Toshiba Corp, Japan’s largest chipmaker, forecast a record annual loss as a deepening global recession worsens the glut in the industry and drives down prices of semiconductors used in consumer electronics.
The net loss will probably reach ¥280 billion (US$3.1 billion) in the year to March 31, compared with profit of ¥127.4 billion a year earlier, the Tokyo-based company said yesterday. Toshiba in September forecast it would generate profits of ¥70 billion.
The projections highlight the extent of the slump in demand worldwide that drove larger chipmaker Samsung Electronics Co to report its first quarterly loss and forced Intel Corp to say its 87-quarter streak of profitability may end.
Toshiba is cutting output and postponing construction of factories to weather the glut after chip prices tumbled 62 percent last year.
Toshiba said it could post an operating loss of ¥280 billion this fiscal year, compared with an operating profit of ¥238.1 billion a year earlier and its forecast in September of an income of ¥150 billion. Sales are likely to fall 13 percent to ¥6.7 trillion, short of its previous goal of ¥7.7 trillion.
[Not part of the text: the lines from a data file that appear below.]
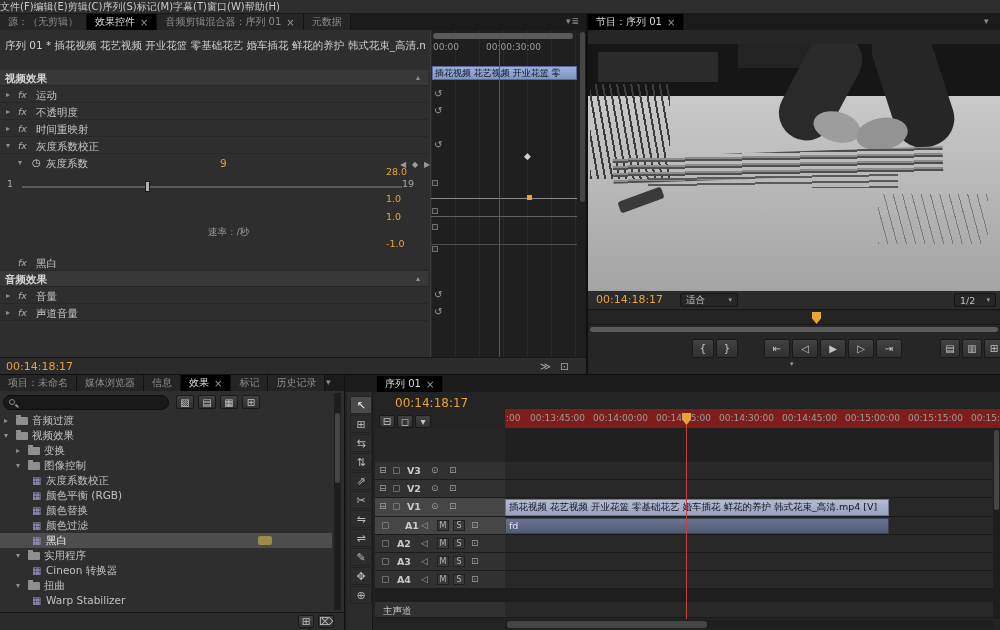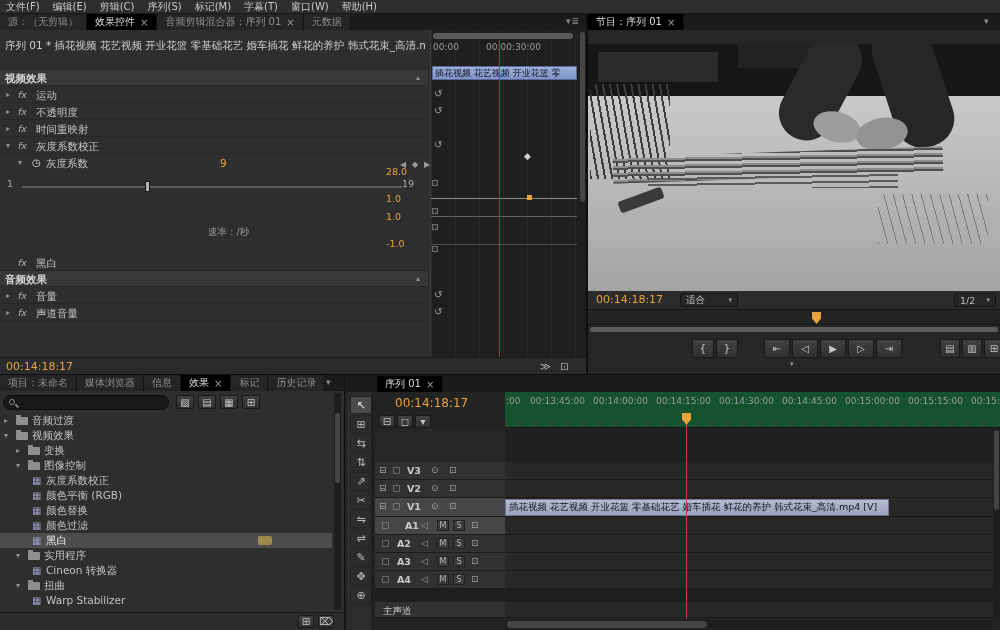--- a/index.html
+++ b/index.html
@@ -2,21 +2,21 @@
 <html><head>
 <meta charset="utf-8">
 <style>
 *{margin:0;padding:0;box-sizing:border-box}
 html,body{width:1000px;height:630px;overflow:hidden;background:#0f0f0f;
 font-family:"DejaVu Sans","Liberation Sans",sans-serif}
 #app{position:relative;width:1000px;height:630px;font-size:10.5px;color:#bdbdbd}
 .ab{position:absolute}
 .gold{color:#e8a33b}
 .menubar{left:0;top:0;width:1000px;height:14px;background:#2e2e2e;border-bottom:1px solid #191919;
-display:flex;align-items:center;gap:13px;padding-left:6px;font-size:10px;color:#c9c9c9}
+display:flex;align-items:center;padding-left:0;font-size:10px;color:#c9c9c9}
 .tabstrip{height:16px;background:#1b1b1b;display:flex;align-items:stretch}
 .tab{display:inline-flex;align-items:center;gap:5px;padding:0 8px;background:#252525;color:#8d8d8d;
 font-size:10px;border-right:1px solid #121212;white-space:nowrap}
 .tab.active{background:#000000;color:#dadada}
 .tab .x{color:#9a9a9a}
 .stripmenu{position:absolute;top:2px;color:#8d8d8d;font-size:9px;letter-spacing:1px}
 .panel{background:#2e2e2e}
 .rlab{font-size:9px;color:#9c9c9c;white-space:nowrap}
 .ecrow{position:absolute;left:0;width:428px;height:16px;line-height:16px;color:#c4c4c4;
 border-bottom:1px solid #272727;background:#2e2e2e}
@@ -446,21 +446,21 @@
     <div class="tbtn" style="left:34px;top:40px;width:16px;height:13px">
         <span>⊟</span>
       </div>
     <div class="tbtn" style="left:52px;top:40px;width:16px;height:13px">
         <span>◻</span>
       </div>
     <div class="tbtn" style="left:70px;top:40px;width:16px;height:13px">
         <span>▾</span>
       </div>
 
-    <div class="ab" style="left:160px;top:17px;width:495px;height:36px;background:#14532d;border-bottom:1px solid #181818;overflow:hidden">
+    <div class="ab" style="left:160px;top:34px;width:495px;height:36px;background:#7f1d1d;border-bottom:1px solid #181818;overflow:hidden">
       <span class="rlab ab" style="left:1px;top:4px">:00</span>
       <span class="rlab ab" style="left:25px;top:4px">00:13:45:00</span>
       <span class="rlab ab" style="left:88px;top:4px">00:14:00:00</span>
       <span class="rlab ab" style="left:151px;top:4px">00:14:15:00</span>
       <span class="rlab ab" style="left:214px;top:4px">00:14:30:00</span>
       <span class="rlab ab" style="left:277px;top:4px">00:14:45:00</span>
       <span class="rlab ab" style="left:340px;top:4px">00:15:00:00</span>
       <span class="rlab ab" style="left:403px;top:4px">00:15:15:00</span>
       <span class="rlab ab" style="left:466px;top:4px">00:15:30:0</span>
       <div class="ab" style="left:0;top:28px;width:495px;height:8px;background:repeating-linear-gradient(90deg,#3a3a3a 0 1px,transparent 1px 16px)"></div>
@@ -501,20 +501,23 @@
 
     <div class="thead hl" style="top:142px;height:18px">
       <span class="tcell" style="left:6px">▢</span>
       <span class="tname" style="left:30px">A1</span>
       <span class="tcell" style="left:46px">◁</span>
       <span class="ms" style="left:62px">M</span>
       <span class="ms" style="left:78px">S</span>
       <span class="tcell" style="left:96px">⊡</span>
     </div>
     <div class="trow" style="top:142px;height:18px"></div>
+    <div class="clip aclip" style="left:160px;top:143px;width:384px;height:16px">
+      <span>fd</span>
+    </div>
 
     <div class="thead" style="top:160px;height:18px">
       <span class="tcell" style="left:6px">▢</span>
       <span class="tname" style="left:22px">A2</span>
       <span class="tcell" style="left:46px">◁</span>
       <span class="ms" style="left:62px">M</span>
       <span class="ms" style="left:78px">S</span>
       <span class="tcell" style="left:96px">⊡</span>
     </div>
     <div class="trow" style="top:160px;height:18px"></div>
The company’s net loss outlook is worse than the ¥71 billion loss estimated by Merrill Lynch & Co. The operating loss will probably reach ¥48 billion on ¥7.1 trillion in sales, Simon Woo at Merrill Lynch wrote in a report dated Jan. 15.
Toshiba said it’s delaying construction of a chip plant in Yokkaichi, central Japan, until next year and was “indefinitely” delaying building another factory in northern Japan. The company last month said it would cut production of NAND flash memory by 30 percent from this month, citing slowing demand.
Shares of Toshiba rose 4.9 percent to close at ¥385 on the Tokyo Stock Exchange, before the company’s announcement. The stock lost 56 percent last year.